Old News Please Remove!!!


JHeard

03/28/19 12:14 PM

#64632 RE: nodummy #44185

Agreed. "Nothing" is difficult for some to comprehend.

Example: Banks fully fund Uber & Lyft. Chase won a furious battle to underwrite the IPO.

Rodeo Clown or what ever this is called, is so fake the SEC will not let them change the "ticker". No bank will fund it.

It is what it is.

I love the way it moves....so I am on it.

MIKEY501

04/11/19 1:40 PM

#65735 RE: nodummy #44185

Wow great post NoDummy!

So far nothing has changed since Max Li became the CEO. They have already entered into a 6th 3(a)10 transaction since he became the CEO. Plus don't forget the fact that Peabody is the Chairman; so he is Max Li's boss.

My biggest issue with SRMX is that if the technology is really that great and the prospects for the future really that bright then the company should have had no trouble finding private investors to help finance the operations.
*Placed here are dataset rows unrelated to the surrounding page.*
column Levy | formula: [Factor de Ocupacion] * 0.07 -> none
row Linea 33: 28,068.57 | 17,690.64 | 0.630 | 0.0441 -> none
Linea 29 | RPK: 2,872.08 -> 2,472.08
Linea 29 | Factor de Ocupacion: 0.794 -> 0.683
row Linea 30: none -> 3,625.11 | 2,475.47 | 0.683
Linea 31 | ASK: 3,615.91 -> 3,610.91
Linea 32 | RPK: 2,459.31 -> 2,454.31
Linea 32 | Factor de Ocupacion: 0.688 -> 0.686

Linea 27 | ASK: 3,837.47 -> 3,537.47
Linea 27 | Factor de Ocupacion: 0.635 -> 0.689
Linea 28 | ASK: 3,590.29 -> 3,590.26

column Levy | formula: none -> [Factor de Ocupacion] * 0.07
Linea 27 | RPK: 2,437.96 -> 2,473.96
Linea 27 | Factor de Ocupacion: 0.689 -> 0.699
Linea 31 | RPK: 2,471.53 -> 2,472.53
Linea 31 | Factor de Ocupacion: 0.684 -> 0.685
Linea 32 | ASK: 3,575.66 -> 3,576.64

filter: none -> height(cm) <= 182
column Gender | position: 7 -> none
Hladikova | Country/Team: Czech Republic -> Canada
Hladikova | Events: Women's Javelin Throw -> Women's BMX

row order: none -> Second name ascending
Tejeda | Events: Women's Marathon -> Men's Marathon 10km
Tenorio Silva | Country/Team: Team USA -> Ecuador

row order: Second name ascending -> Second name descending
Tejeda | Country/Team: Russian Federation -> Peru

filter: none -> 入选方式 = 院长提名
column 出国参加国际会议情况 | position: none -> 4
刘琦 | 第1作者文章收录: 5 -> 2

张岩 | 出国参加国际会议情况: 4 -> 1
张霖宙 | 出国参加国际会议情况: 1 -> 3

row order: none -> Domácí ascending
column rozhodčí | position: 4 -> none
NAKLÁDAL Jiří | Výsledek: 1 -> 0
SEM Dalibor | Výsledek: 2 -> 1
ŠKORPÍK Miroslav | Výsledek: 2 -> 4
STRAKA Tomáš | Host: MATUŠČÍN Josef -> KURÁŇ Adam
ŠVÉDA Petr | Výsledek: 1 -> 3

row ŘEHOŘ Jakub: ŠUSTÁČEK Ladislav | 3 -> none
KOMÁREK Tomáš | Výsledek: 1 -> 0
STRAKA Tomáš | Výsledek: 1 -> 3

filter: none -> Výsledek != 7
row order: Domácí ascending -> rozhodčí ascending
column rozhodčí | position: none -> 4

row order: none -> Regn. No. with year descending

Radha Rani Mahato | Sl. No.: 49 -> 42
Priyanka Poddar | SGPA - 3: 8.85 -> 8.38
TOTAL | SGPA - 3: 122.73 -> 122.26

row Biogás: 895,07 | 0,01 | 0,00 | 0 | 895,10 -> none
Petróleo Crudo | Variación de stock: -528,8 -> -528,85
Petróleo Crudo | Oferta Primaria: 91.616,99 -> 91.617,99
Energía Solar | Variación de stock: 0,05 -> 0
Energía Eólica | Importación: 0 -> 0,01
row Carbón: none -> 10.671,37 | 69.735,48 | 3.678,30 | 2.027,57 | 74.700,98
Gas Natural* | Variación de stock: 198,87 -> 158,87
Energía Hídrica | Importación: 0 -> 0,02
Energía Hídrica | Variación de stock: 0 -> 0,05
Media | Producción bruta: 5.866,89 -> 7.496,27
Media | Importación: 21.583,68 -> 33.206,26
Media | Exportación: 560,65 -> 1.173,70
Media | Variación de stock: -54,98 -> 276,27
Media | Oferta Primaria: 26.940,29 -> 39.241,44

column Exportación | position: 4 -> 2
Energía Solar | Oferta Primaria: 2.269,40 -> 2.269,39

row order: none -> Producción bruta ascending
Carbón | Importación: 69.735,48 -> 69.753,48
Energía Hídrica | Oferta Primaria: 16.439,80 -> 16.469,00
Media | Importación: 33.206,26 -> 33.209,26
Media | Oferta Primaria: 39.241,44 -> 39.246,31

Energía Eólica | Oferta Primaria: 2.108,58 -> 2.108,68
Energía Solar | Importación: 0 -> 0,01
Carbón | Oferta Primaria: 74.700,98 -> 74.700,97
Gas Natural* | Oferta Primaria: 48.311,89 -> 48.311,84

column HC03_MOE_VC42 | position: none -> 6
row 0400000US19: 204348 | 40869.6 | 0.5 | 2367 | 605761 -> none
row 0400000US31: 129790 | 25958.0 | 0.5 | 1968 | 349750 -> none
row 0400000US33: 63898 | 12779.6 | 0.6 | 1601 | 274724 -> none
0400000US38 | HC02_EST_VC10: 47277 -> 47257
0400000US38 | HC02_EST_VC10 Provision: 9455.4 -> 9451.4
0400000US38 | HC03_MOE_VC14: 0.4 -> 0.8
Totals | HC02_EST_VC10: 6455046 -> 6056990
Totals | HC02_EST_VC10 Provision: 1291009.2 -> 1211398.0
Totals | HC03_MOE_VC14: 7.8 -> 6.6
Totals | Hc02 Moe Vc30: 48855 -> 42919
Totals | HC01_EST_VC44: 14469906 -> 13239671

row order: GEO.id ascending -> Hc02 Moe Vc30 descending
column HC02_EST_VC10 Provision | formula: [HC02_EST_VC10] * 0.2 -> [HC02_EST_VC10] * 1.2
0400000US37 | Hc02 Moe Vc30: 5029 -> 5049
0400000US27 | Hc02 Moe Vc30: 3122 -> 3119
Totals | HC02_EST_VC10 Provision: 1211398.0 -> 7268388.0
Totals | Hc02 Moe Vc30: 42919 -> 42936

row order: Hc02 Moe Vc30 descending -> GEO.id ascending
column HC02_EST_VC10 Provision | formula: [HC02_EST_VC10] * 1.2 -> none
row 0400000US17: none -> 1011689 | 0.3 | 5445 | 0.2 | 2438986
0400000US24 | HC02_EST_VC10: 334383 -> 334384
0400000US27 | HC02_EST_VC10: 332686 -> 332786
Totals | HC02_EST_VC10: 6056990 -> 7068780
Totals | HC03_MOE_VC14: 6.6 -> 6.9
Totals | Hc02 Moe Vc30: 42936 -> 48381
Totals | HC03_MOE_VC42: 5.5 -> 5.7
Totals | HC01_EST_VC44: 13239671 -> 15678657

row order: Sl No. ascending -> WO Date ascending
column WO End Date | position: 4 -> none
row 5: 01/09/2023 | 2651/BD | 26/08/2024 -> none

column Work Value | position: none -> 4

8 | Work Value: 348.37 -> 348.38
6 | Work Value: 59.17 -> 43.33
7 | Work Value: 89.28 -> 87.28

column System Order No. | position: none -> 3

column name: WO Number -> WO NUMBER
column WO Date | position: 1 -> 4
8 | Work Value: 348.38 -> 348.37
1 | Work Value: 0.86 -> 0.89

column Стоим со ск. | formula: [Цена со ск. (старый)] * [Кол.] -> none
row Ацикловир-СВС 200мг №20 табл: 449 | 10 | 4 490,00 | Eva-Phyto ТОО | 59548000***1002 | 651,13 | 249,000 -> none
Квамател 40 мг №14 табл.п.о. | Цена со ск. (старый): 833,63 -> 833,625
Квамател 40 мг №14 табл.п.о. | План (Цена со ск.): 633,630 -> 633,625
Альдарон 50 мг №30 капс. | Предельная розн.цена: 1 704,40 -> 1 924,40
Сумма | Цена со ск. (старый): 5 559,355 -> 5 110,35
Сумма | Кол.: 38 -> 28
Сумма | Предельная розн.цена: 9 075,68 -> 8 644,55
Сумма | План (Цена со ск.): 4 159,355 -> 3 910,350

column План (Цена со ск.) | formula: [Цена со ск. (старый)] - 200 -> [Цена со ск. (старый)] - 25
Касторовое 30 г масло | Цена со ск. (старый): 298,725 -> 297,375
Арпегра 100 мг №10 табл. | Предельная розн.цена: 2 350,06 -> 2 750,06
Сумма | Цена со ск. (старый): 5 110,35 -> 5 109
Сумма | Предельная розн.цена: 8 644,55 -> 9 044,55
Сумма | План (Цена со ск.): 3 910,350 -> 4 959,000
That didn't happen though. Instead Peabody & Co went with the most toxic financing imaginable causing nearly 1 billion shares of dilution over the past 6 months and the dilution is far from over.

If it wasn't for Peabody way over blowing SRMX's relationship with AT&T leading to lots of retail interest in the stock, SRMX would be trading in the triple zeroes right now.

In my opinion, there is no foreseeable end to the toxic debt/dilution situation here. SRMX is still working through the developmental stages of their business idea. SRMX may have a lot of new expenses to work through before they have a marketable self sustaining product. It is obvious by the six 3(a)10 transactions so far, that Peabody & Co plan on continuing to pay for business expenses using the very toxic 3(a)10 financing.

There is no guarantee that SRMX will ever have a marketable product capable of creating a cash positive balance sheet. Unless that happens, retail shareholders will continue to fight an uphill battle against an endless flow of dilution.

The fact that SRMX has been unable to get FINRA to approve a name/symbol change after all these months tells me that the debt/dilution situation isn't the only serious thing wrong with SRMX.

Until SRMX can get its crap together and turn into a respectable business and not just an endless flow of dilution, people are probably best treating SRMX like most other penny stocks = as a day trade and not an investment. I mean if nobody else is willing to invest in the SRMX idea besides toxic lenders then why should retail be any different?